Perayaan Hari Kemerdekaan Republik Indonesia yang identik dengan lomba-lomba khas 17-an kini menghadapi fenomena unik: permainan tradisional mulai tergeser dari daftar kompetisi. Berbagai faktor, mulai dari perubahan gaya hidup masyarakat hingga minimnya regenerasi, disebut menjadi penyebab utama semakin hilangnya popularitas permainan seperti gobak sodor, bakiak, dan congklak di tengah kemeriahan Agustusan.
Dulu, lomba-lomba permainan tradisional menjadi primadona di setiap lingkungan RT/RW. Anak-anak hingga orang dewasa antusias mengikuti berbagai ajang yang menguji kelincahan, kekompakan, dan strategi. Namun, seiring perkembangan zaman dan dominasi teknologi, minat terhadap permainan tradisional perlahan memudar. Pengamat budaya dari Universitas Indonesia, Dr. Andi Wijaya, dalam sebuah diskusi daring yang diselenggarakan oleh Kementerian Pendidikan, Kebudayaan, Riset, dan Teknologi (Kemendikbudristek) pada Agustus 2023, menyatakan keprihatinan atas tren ini.
Menurut Dr. Andi, pergeseran ini tidak hanya terjadi di perkotaan, tetapi juga mulai merambah ke pedesaan. Ia menyoroti bagaimana anak-anak kini lebih tertarik pada permainan digital yang tersedia di gawai pintar daripada permainan fisik yang membutuhkan interaksi langsung. “Fenomena ini mengindikasikan adanya perubahan fundamental dalam cara anak-anak dan generasi muda berinteraksi dan mengisi waktu luang mereka,” ujar Dr. Andi.
Beberapa jenis permainan tradisional yang kerap dilombakan dan kini mulai jarang ditemui antara lain gobak sodor, yang memerlukan strategi dan kelincahan tim untuk melewati penjagaan lawan; bakiak, yang menguji kekompakan tim dalam berjalan menggunakan alas kayu panjang; serta congklak, permainan strategi menggunakan biji-bijian di papan berlubang. Permainan balap karung dan tarik tambang masih cukup bertahan, namun ragamnya semakin terbatas.
Pihak Kemendikbudristek sendiri telah berupaya melakukan berbagai program untuk revitalisasi permainan tradisional. Melalui Direktorat Jenderal Kebudayaan, kementerian ini kerap menggelar festival dan kompetisi permainan tradisional di berbagai daerah. Kepala Subdirektorat Warisan Budaya Tak Benda, Ibu Retno Sari, dalam sebuah wawancara dengan media nasional pada Juli 2022, menyampaikan bahwa upaya sosialisasi dan edukasi terus digalakkan di sekolah-sekolah untuk menanamkan kecintaan terhadap permainan warisan leluhur.

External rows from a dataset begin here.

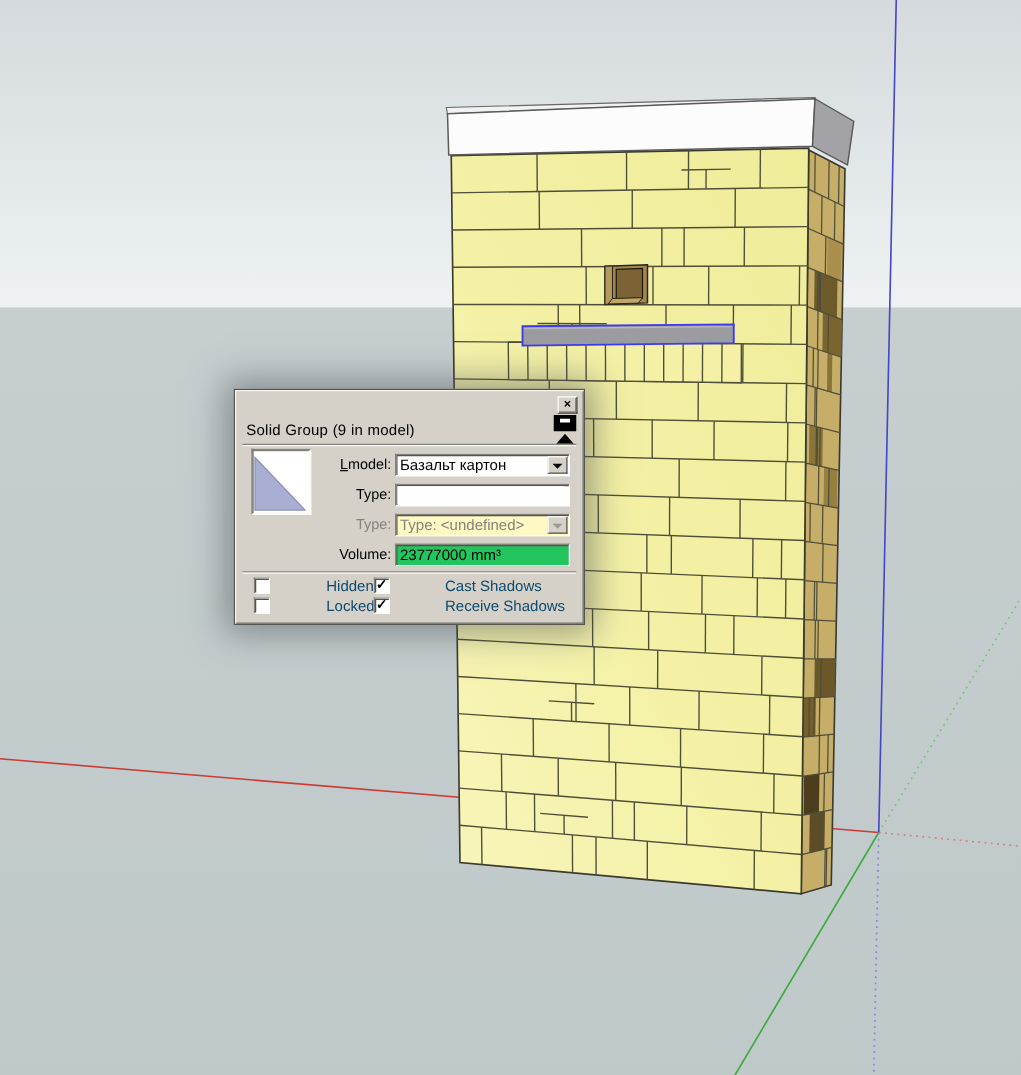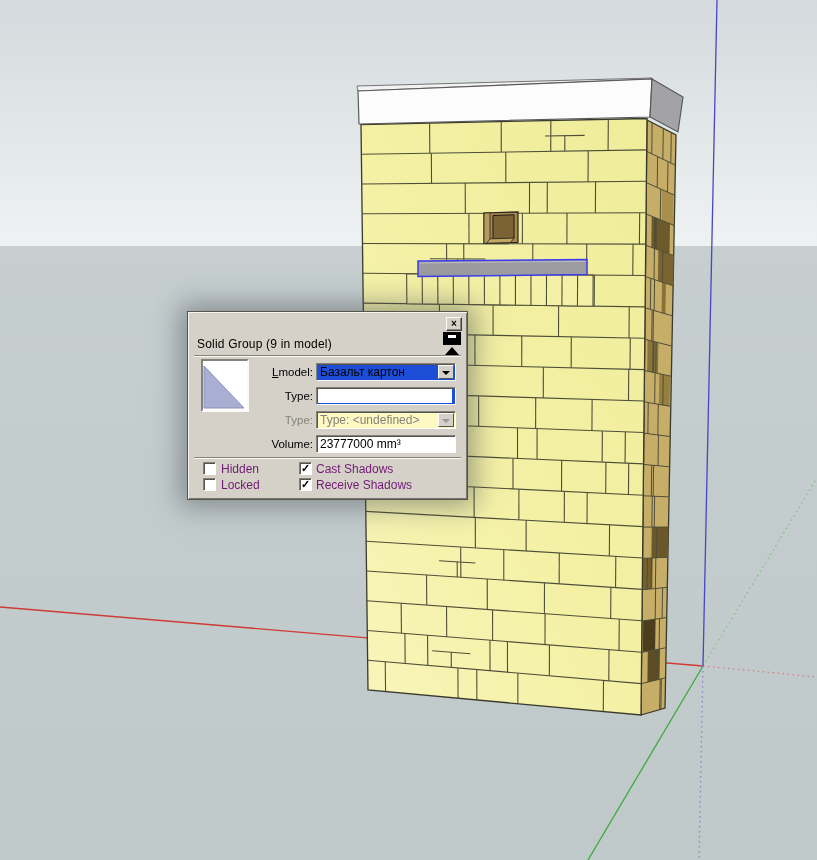--- a/index.html
+++ b/index.html
@@ -62,7 +62,7 @@
     position:absolute;left:128px;width:140px;height:18px;box-sizing:border-box;
     border:1px solid;border-color:#84827c #fff #fff #84827c;
     box-shadow: inset 1px 1px 0 #55544c;
-    background:#1d4ed8;font-size:12px;line-height:15px;padding:1px 3px;
+    background:#ffffff;font-size:12px;line-height:15px;padding:1px 3px;
     white-space:nowrap;overflow:hidden;
   }
   .r-layer{top:51px}.r-name{top:75px}.r-type{top:99px}.r-vol{top:123px}

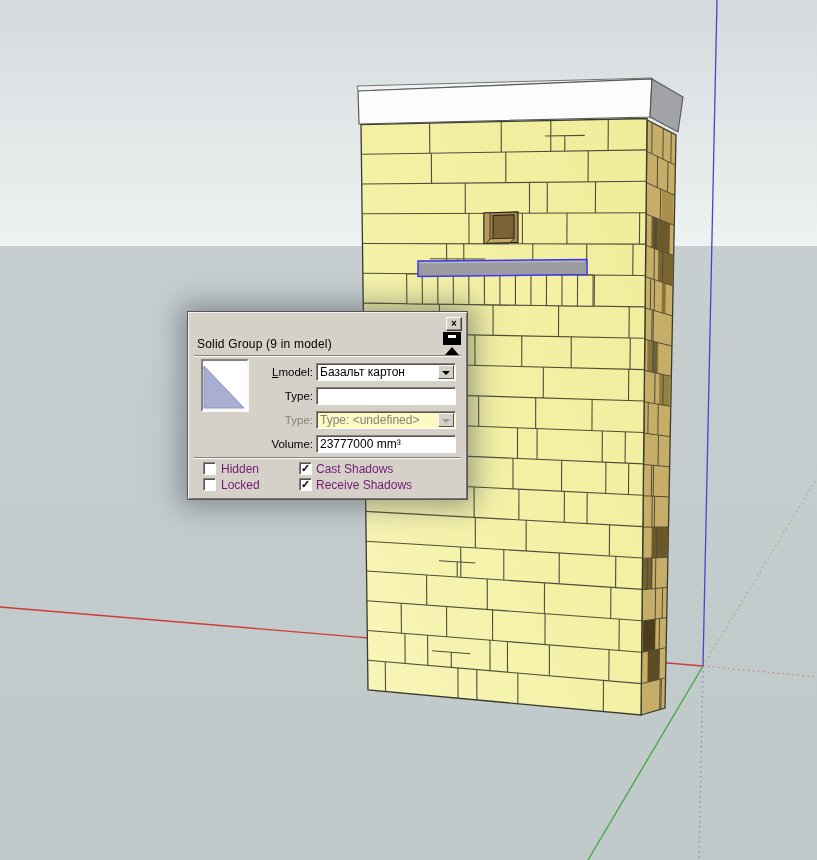--- a/index.html
+++ b/index.html
@@ -68,7 +68,7 @@
   .r-layer{top:51px}.r-name{top:75px}.r-type{top:99px}.r-vol{top:123px}
   .field.combo{padding-right:18px;}
   .field.dis{background:#fef9c3;color:#84827c;}
-  .field.readonly{background:#ffffff;}
+  .field.readonly{background:#22c55e;}
   .field input{
     position:absolute;left:1px;top:1px;right:1px;bottom:1px;width:130px;
     border:0;outline:0;background:#fff;font-size:12px;

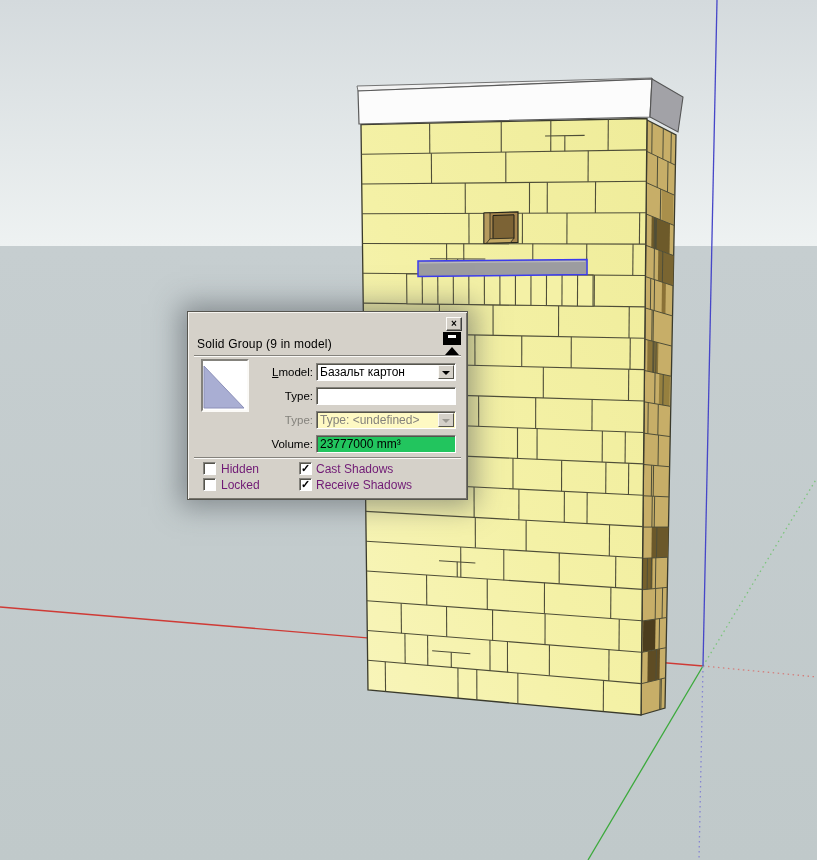--- a/index.html
+++ b/index.html
@@ -93,7 +93,7 @@
     box-shadow: inset 1px 1px 0 #55544c;
     font-size:11px;font-weight:bold;line-height:11px;text-align:center;color:#000;
   }
-  .cblabel{position:absolute;font-size:12px;line-height:14px;color:#701a75;}
+  .cblabel{position:absolute;font-size:12px;line-height:14px;color:#0c4a6e;margin-left:40px;}
   .c-hidden{left:15px;top:150px}.l-hidden{left:33px;top:150px}
   .c-locked{left:15px;top:166px}.l-locked{left:33px;top:166px}
   .c-cast{left:111px;top:150px}.l-cast{left:128px;top:150px}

Namun, tantangan besar masih dihadapi. Minimnya ruang publik yang memadai untuk memainkan permainan tradisional secara massal, terutama di perkotaan yang padat, menjadi salah satu kendala. Selain itu, kurangnya inisiatif dari panitia lomba 17-an untuk kembali memasukkan permainan-permainan ini ke dalam daftar lomba juga berkontribusi pada semakin hilangnya permainan tersebut dari perayaan kemerdekaan.
Beberapa komunitas pegiat budaya lokal di berbagai daerah mencoba menghidupkan kembali tradisi ini dengan menggelar acara lomba permainan tradisional secara mandiri. Di Yogyakarta, misalnya, komunitas “Jejak Nusantara” rutin mengadakan festival permainan tradisional setiap tahun menjelang Agustus. Ketua komunitas tersebut, Bapak Budi Santoso, menjelaskan bahwa mereka berupaya mengenalkan kembali nilai-nilai kebersamaan dan sportivitas yang terkandung dalam permainan tradisional kepada generasi muda.
Menjelang perayaan 17-an tahun ini, masyarakat masih menantikan inisiatif lebih lanjut dari berbagai pihak, baik pemerintah maupun masyarakat sendiri, untuk memastikan bahwa permainan tradisional tidak sepenuhnya tenggelam ditelan zaman. Upaya pelestarian yang lebih masif dan inovatif diperlukan agar warisan budaya ini tetap lestari dan dapat dinikmati oleh generasi mendatang.